Wherever a line below holds the word "html", copy that line.

=== Begin Enclosure ===

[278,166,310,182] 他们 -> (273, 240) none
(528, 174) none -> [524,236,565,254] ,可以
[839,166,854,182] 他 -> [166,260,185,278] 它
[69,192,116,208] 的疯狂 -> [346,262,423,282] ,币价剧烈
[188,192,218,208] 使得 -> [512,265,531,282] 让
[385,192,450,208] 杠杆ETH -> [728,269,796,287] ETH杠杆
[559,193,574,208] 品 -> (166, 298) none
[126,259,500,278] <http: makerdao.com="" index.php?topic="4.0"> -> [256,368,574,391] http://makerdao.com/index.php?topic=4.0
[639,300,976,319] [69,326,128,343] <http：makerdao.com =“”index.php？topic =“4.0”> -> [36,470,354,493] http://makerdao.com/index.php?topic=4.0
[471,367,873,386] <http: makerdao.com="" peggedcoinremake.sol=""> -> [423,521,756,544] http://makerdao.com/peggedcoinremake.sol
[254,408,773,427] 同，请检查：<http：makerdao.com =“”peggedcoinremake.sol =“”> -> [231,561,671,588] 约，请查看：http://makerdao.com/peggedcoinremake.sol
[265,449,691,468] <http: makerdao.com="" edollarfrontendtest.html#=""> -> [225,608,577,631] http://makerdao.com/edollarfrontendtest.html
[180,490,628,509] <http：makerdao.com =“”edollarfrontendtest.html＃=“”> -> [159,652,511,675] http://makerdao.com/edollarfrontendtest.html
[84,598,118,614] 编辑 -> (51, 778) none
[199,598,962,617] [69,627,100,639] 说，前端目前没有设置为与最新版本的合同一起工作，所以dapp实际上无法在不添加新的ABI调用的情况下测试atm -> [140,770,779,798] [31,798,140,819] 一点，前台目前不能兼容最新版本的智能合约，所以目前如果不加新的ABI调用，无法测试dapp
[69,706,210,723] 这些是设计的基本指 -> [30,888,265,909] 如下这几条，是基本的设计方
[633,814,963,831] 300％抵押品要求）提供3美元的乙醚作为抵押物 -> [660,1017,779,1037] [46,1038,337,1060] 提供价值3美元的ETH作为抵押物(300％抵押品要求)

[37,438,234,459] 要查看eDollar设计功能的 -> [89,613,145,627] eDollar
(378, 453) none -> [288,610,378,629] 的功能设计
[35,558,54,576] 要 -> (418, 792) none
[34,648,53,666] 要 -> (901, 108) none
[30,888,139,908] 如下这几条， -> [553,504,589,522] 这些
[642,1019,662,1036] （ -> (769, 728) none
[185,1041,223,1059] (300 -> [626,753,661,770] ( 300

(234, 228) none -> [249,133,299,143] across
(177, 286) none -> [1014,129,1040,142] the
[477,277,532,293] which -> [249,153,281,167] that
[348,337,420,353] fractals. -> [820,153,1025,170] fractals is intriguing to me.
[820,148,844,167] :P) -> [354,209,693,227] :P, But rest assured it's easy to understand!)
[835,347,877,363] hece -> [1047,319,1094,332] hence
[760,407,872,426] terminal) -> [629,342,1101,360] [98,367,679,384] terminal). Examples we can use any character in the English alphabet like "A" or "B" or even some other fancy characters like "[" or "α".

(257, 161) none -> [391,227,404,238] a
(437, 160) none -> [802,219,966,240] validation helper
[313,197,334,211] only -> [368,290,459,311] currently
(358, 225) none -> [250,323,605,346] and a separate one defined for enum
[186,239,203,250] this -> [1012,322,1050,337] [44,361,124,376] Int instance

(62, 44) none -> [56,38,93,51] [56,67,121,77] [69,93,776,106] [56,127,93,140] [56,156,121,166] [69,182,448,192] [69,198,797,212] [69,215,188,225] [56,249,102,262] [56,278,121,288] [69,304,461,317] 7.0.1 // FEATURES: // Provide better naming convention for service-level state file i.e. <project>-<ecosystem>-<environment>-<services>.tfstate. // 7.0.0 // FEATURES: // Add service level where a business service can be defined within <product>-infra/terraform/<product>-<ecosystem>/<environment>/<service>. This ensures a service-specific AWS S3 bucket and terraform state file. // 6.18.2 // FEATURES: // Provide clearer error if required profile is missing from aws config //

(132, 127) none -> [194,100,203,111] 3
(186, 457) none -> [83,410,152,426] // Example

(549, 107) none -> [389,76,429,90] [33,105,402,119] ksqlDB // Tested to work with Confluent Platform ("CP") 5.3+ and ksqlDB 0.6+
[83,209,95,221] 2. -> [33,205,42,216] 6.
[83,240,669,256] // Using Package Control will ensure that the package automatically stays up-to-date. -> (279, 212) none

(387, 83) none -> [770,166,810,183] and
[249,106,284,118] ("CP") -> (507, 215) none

=== End Enclosure ===

• [PROBLEM SOLUTION]:
[265,449,691,468] <http: makerdao.com="" edollarfrontendtest.html#=""> -> [225,608,577,631] http://makerdao.com/edollarfrontendtest.html
[180,490,628,509] <http：makerdao.com =“”edollarfrontendtest.html＃=“”> -> [159,652,511,675] http://makerdao.com/edollarfrontendtest.html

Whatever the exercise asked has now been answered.